Stadtlohn Wir setzen heute unsere Reihe zur Geschichte der Stadtlohner Vogelfreunde mit dem zweiten Teil fort:

Die erste Ausstellung wurde entgegen allen Erwartungen ein voller Erfolg. Es kamen neue Mitglieder hinzu, der Grundstein für den Verein war gelegt. Dies kam auch der Vereinskasse zugute, die von null und minus auf einen guten Bestand angewachsen war.

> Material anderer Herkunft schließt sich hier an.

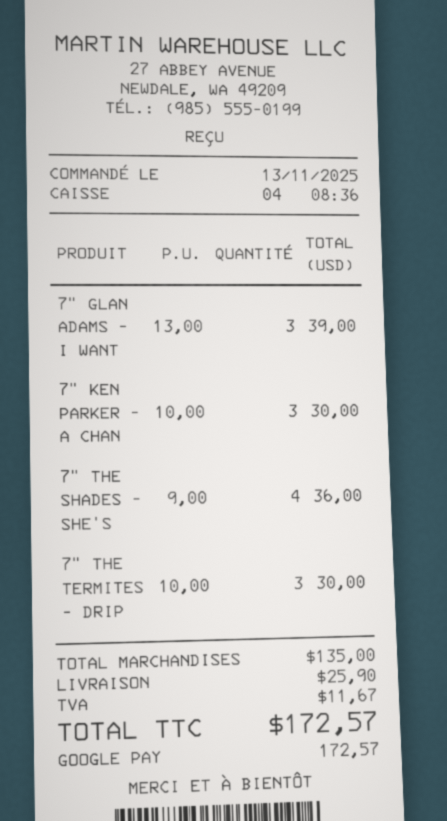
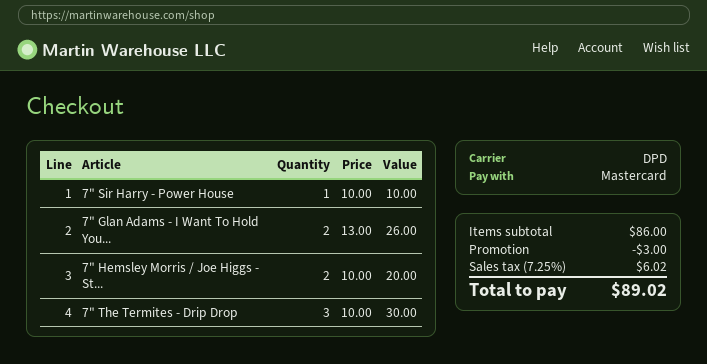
payment method: Google Pay -> Mastercard
7" GLAN ADAMS - I WANT: 3 x 13.00 = 39.00 -> 2 x 13.00 = 26.00
7" KEN PARKER - A CHAN: 3 x 10.00 = 30.00 -> none
7" THE SHADES - SHE'S: 4 x 9.00 = 36.00 -> none
7" Sir Harry - Power House: none -> 1 x 10.00 = 10.00
7" Hemsley Morris / Joe Higgs - St...: none -> 2 x 10.00 = 20.00
subtotal: 135.00 -> 86.00
discount: none -> 3.00
shipping: 25.90 -> none
tax: 11.67 -> 6.02
total: 172.57 -> 89.02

Dieses alles ist dem Einsatz von ein paar jungen Männern zu verdanken, die mit einem solchen Eifer und Elan an die Arbeit gegangen sind und vor allem wegen ihrer Liebe zu ihrem Hobby dazu in der Lage waren.

Futter im Blick

In den folgenden Jahren bemühten sich die Vogelfreunde, ihre Kenntnisse und das Wissen, besonders über die Fütterung und Zusammenstellung des Futters zu erweitern. Damals gab es kein Fertigfutter wie heute. Es wurde sich hauptsächlich der heimischen Sämereien, Kräuter und Insekten bedient. Die Mitglieder besuchten alle Ausstellungen, die nur irgendwie erreicht werden konnten. Mit den einfachsten Fahrzeugen (Isetta und Motorrad) fuhr man bis Bünde, Lemgo und weiter.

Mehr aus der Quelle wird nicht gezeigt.